Django ORM multiple chained JOIN equivalent and aggregation

Question:

Given the following Django models (lots shown just as an example, could be more or less nested):

class ModelA(models.Model):
    value = models.IntegerField()

class ModelB(models.Model):
    modelA = models.ForeignKey(ModelA, on_delete=models.CASCADE)
    value = models.IntegerField()

class ModelC(models.Model):
    modelB = models.ForeignKey(ModelB, on_delete=models.CASCADE)
    value = models.IntegerField()

class ModelD(models.Model):
    modelC = models.ForeignKey(ModelC, on_delete=models.CASCADE)
    value = models.IntegerField()

class ModelE(models.Model):
    modelD = models.ForeignKey(ModelD, on_delete=models.CASCADE)
    value = models.IntegerField()

# etc...

How can we use the Django ORM to do the following operations:

e.g. all ModelE for a given modelA, SQL equivalent:

SELECT ModelE.*
FROM ModelA
JOIN ModelB ON ModelB.modelA = ModelA.id
JOIN ModelC ON ModelC.modelB = ModelB.id
JOIN ModelD ON ModelD.modelC = ModelC.id
JOIN ModelE ON ModelE.modelD = ModelD.id
WHERE ModelA.id = 1

e.g. group all records by some model, SQL equivalent:

SELECT ModelC.*, SUM(ModelE.value)
FROM ModelA
JOIN ModelB ON ModelB.modelA = ModelA.id
JOIN ModelC ON ModelC.modelB = ModelB.id
JOIN ModelD ON ModelD.modelC = ModelC.id
JOIN ModelE ON ModelE.modelD = ModelD.id
WHERE ModelA.id = 1
GROUP BY ModelC.id

The specific query I’m trying to get is equivalent to the following:

SELECT ModelC.value * SUM(ModelE.value)
FROM ModelA
JOIN ModelB ON ModelB.modelA = ModelA.id
JOIN ModelC ON ModelC.modelB = ModelB.id
JOIN ModelD ON ModelD.modelC = ModelC.id
WHERE ModelA.id = 1 AND ModelD.value >= 1 AND ModelD.value < 3
GROUP BY ModelC.id

I’m having to use a Python workaround which is quite inefficient but much more understandable. I was hoping there was a way using the Django ORM to do this.

Asked By: IbbyStack

||

Answers:

Not sure if it matches what you want.

However, you may be able to use this ORM code by modifying it.
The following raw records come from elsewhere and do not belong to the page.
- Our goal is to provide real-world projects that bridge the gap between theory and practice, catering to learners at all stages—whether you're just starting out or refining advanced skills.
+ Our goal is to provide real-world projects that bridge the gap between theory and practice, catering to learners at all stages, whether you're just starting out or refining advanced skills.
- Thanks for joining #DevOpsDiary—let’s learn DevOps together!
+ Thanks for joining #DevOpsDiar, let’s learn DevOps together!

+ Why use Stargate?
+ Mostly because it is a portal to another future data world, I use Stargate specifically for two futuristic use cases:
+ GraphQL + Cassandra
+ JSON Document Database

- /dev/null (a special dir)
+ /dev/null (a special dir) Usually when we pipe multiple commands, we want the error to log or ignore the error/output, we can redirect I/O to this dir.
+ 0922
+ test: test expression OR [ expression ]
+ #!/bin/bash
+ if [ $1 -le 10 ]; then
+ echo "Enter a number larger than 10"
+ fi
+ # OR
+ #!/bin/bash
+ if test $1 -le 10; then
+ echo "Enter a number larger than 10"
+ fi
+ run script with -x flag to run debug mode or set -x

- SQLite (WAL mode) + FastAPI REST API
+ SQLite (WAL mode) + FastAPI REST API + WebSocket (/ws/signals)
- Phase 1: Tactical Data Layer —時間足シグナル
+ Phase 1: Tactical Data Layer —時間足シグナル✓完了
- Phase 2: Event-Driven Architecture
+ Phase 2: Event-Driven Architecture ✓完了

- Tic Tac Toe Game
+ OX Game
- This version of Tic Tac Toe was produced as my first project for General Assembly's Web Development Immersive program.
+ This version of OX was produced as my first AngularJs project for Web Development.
from django.db.models import F, Sum

queryset = (
    ModelC.objects
          .annotate(
               sum_e_values=Sum('modeld__modele__value'),
               result_value=F('value') * F('sum_e_values'),
           )
          .filter(
               modelB__modelA_id=1,
               modeld__value__gte=1,
               modeld__value__lt=3,
          )
          .values('result_value')
)
print(queryset.query)

Output:

SELECT ("myapp_modelc"."value" * SUM("myapp_modele"."value")) AS "result_value"
FROM "myapp_modelc"
LEFT OUTER JOIN "myapp_modeld" ON ("myapp_modelc"."id" = "myapp_modeld"."modelC_id")
LEFT OUTER JOIN "myapp_modele" ON ("myapp_modeld"."id" = "myapp_modele"."modelD_id")
INNER JOIN "myapp_modelb" ON ("myapp_modelc"."modelB_id" = "myapp_modelb"."id")
INNER JOIN "myapp_modeld" T6 ON ("myapp_modelc"."id" = T6."modelC_id")
WHERE ("myapp_modelb"."modelA_id" = 1
       AND T6."value" < 3
       AND T6."value" >= 1)
GROUP BY "myapp_modelc"."id",
         "myapp_modelc"."modelB_id",
         "myapp_modelc"."value"
Answered By: gypark

The answer was surprisingly simple but nowhere is it mentioned explicitly. Thank you to @gypark for giving the correct approach as well!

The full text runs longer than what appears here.